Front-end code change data
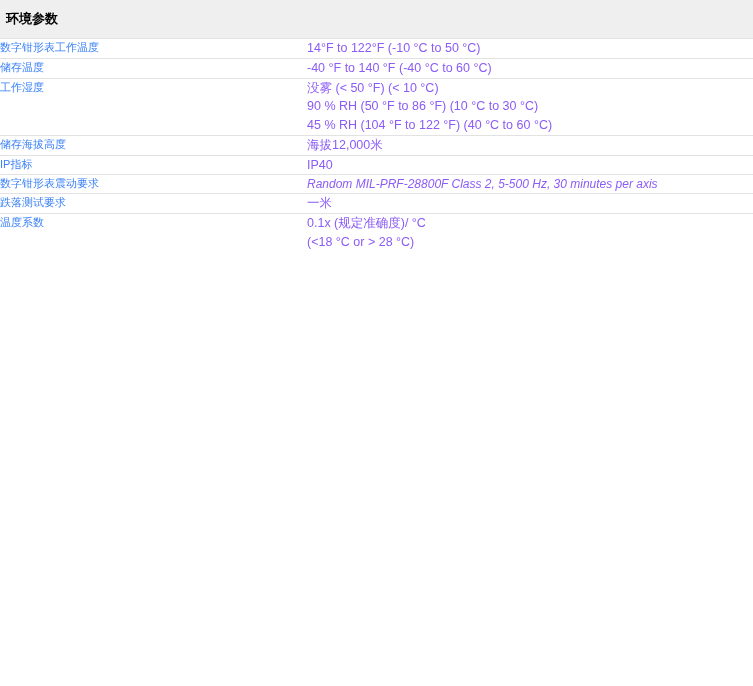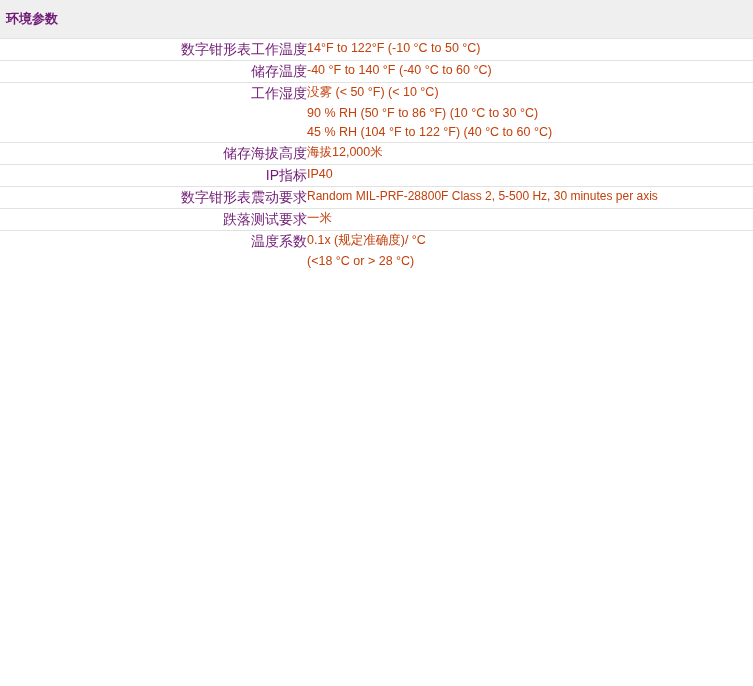"环境参数" .section-header th { color: #701a75 -> #000000 }
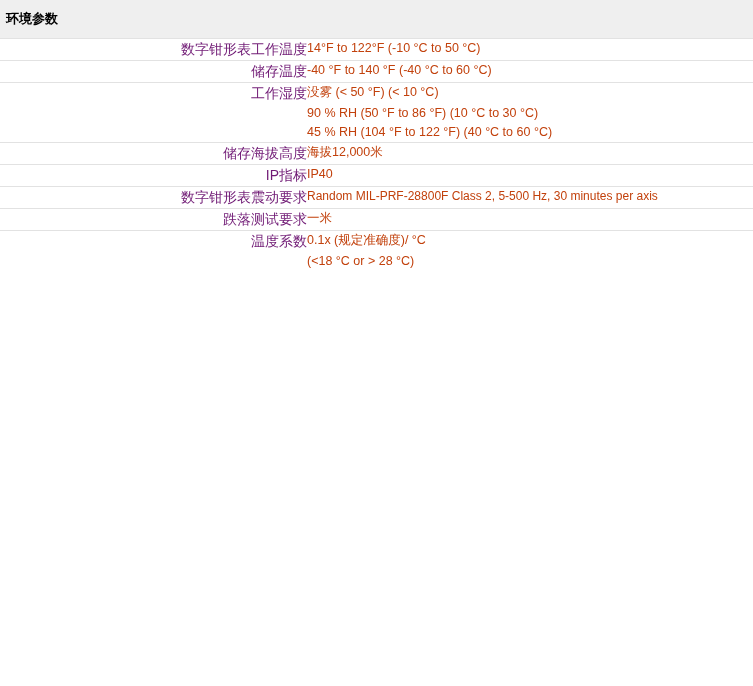"数字钳形表工作温度" .cell-label { color: #701a75 -> #3b82f6; font-size: 14px -> 11px; text-align: right -> none }
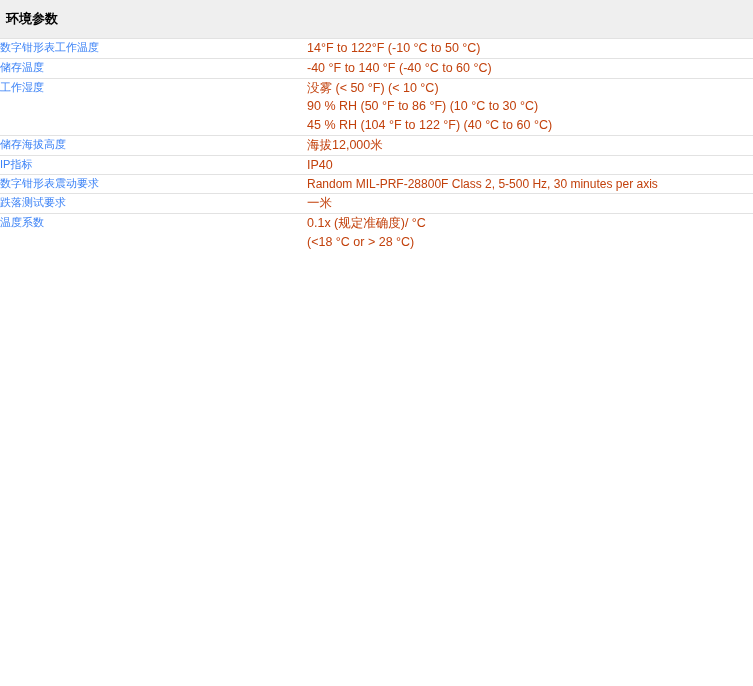"14°F to 122°F (-10 °C" .cell-value { color: #c2410c -> #8b5cf6 }
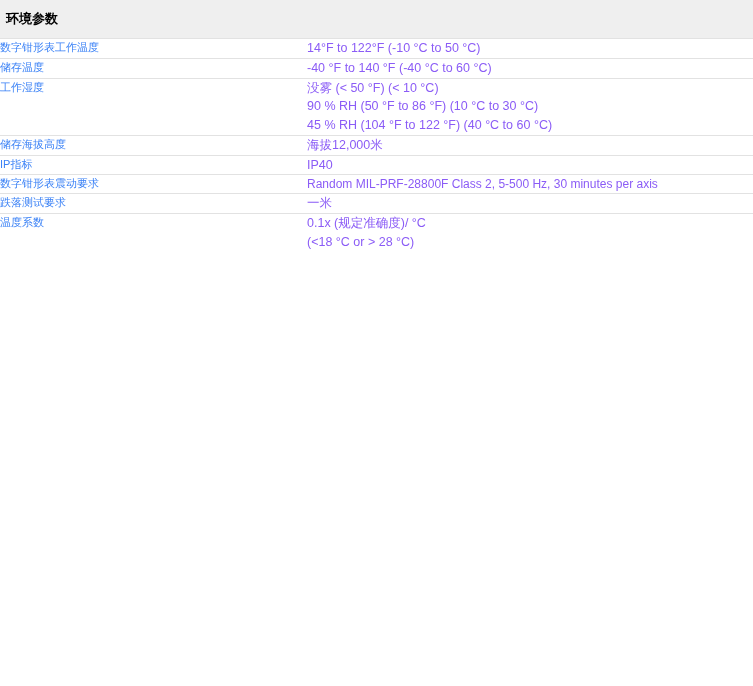"Random MIL-PRF-28800F Class 2, 5-500" .cell-value.small { font-style: none -> italic }
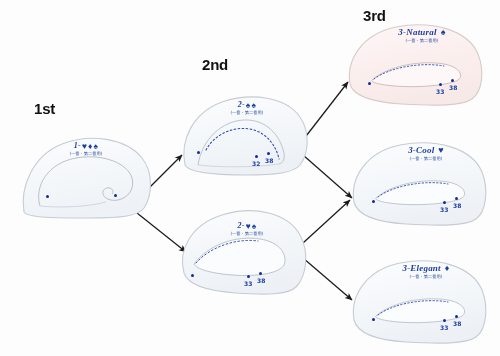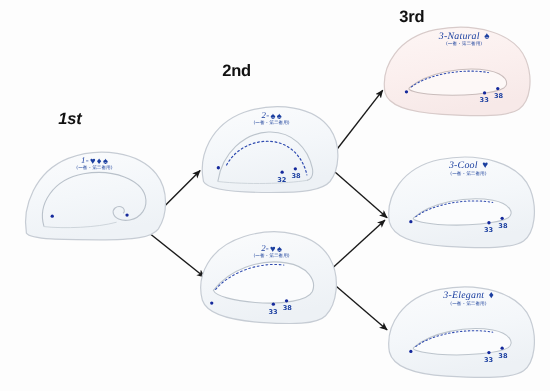"3-Natural" .lbl-main { font-weight: normal -> bold }
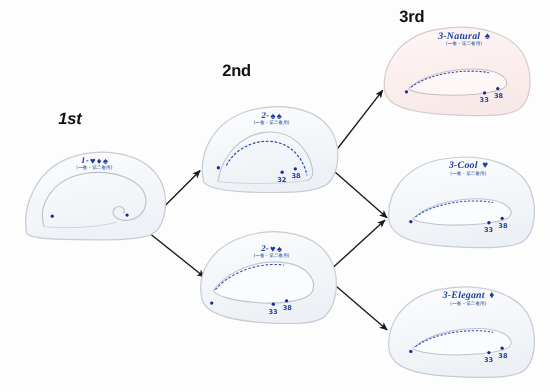"1st" div.stage-label { font-style: italic -> none; left: 53px -> 34px }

### Problem to solve
Set down the records above exactly as written, beginning with the first line and ending with the line that contains "to 122°F (-10", and do not include pictures.

### Task response
"环境参数" .section-header th { color: #701a75 -> #000000 }
"数字钳形表工作温度" .cell-label { color: #701a75 -> #3b82f6; font-size: 14px -> 11px; text-align: right -> none }
"14°F to 122°F (-10 °C" .cell-value { color: #c2410c -> #8b5cf6 }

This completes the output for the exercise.